**Problem to solve**: Where a picture occurs in the data, omit it, and copy all remaining data exactly.

**Available records**:
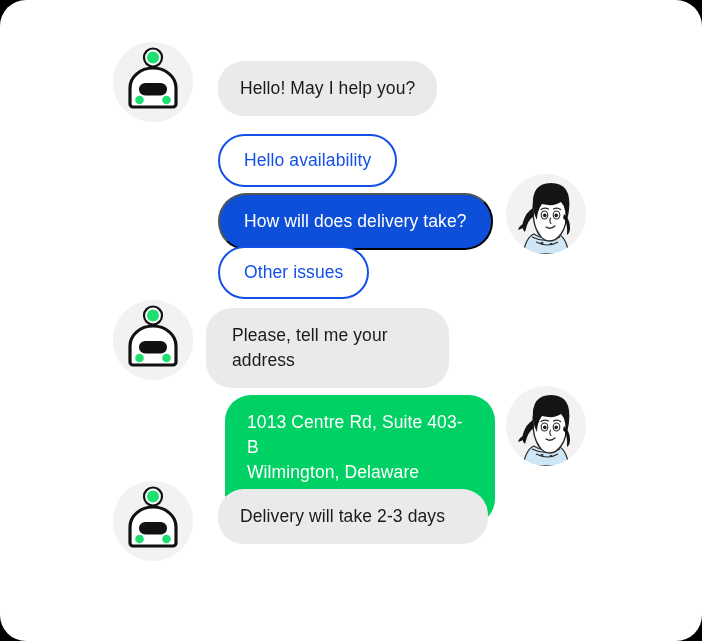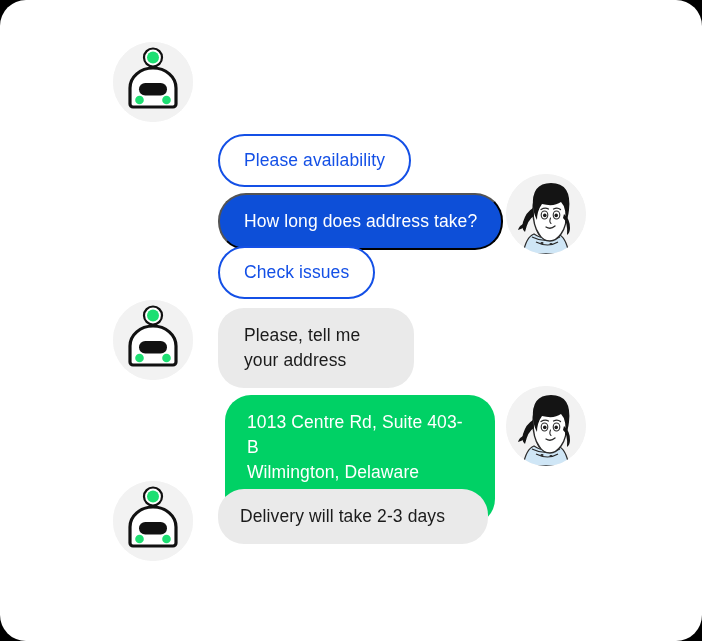"Hello! May I help you?" div.bubble { html: none -> <div>Hello! May I help you?</div> }
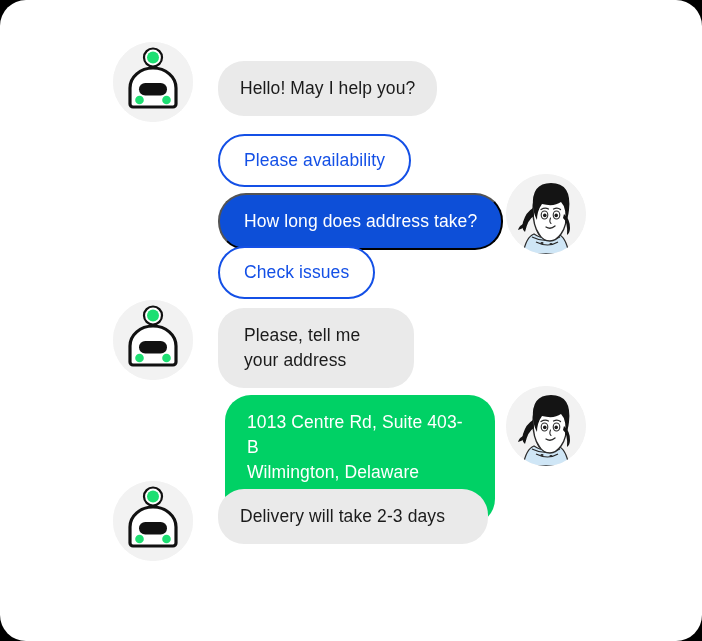"Please availability" button.bubble { text: Please -> Hello }
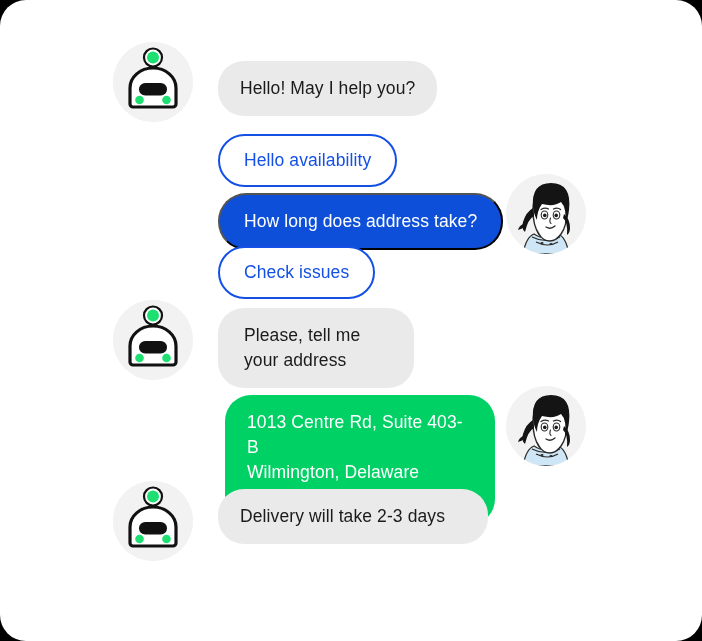"How long does address take?" button.bubble { text: long does address -> will does delivery }
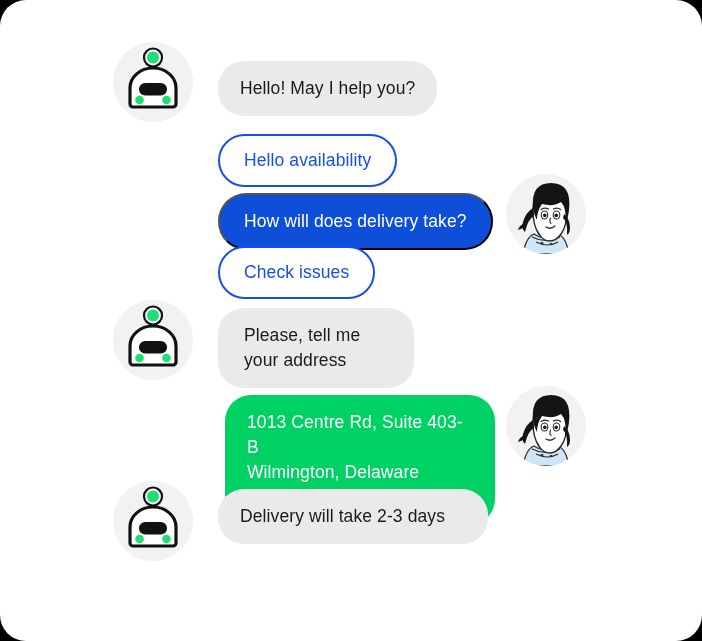"Check issues" button.bubble { text: Check -> Other }
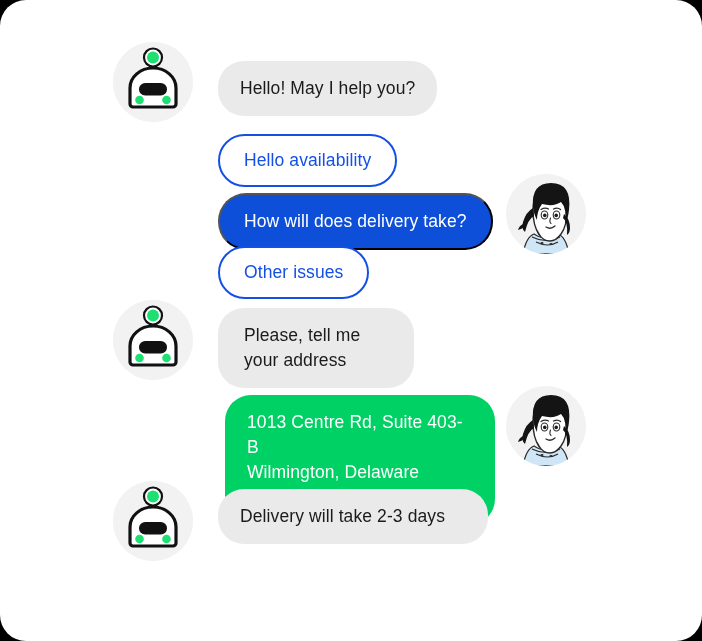"Please, tell me your address" #row-address-ask .bubble { margin-left: 25px -> 13px; width: 196px -> 243px }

**Written answer**:
"Hello! May I help you?" div.bubble { html: none -> <div>Hello! May I help you?</div> }
"Please availability" button.bubble { text: Please -> Hello }
"How long does address take?" button.bubble { text: long does address -> will does delivery }
"Check issues" button.bubble { text: Check -> Other }
"Please, tell me your address" #row-address-ask .bubble { margin-left: 25px -> 13px; width: 196px -> 243px }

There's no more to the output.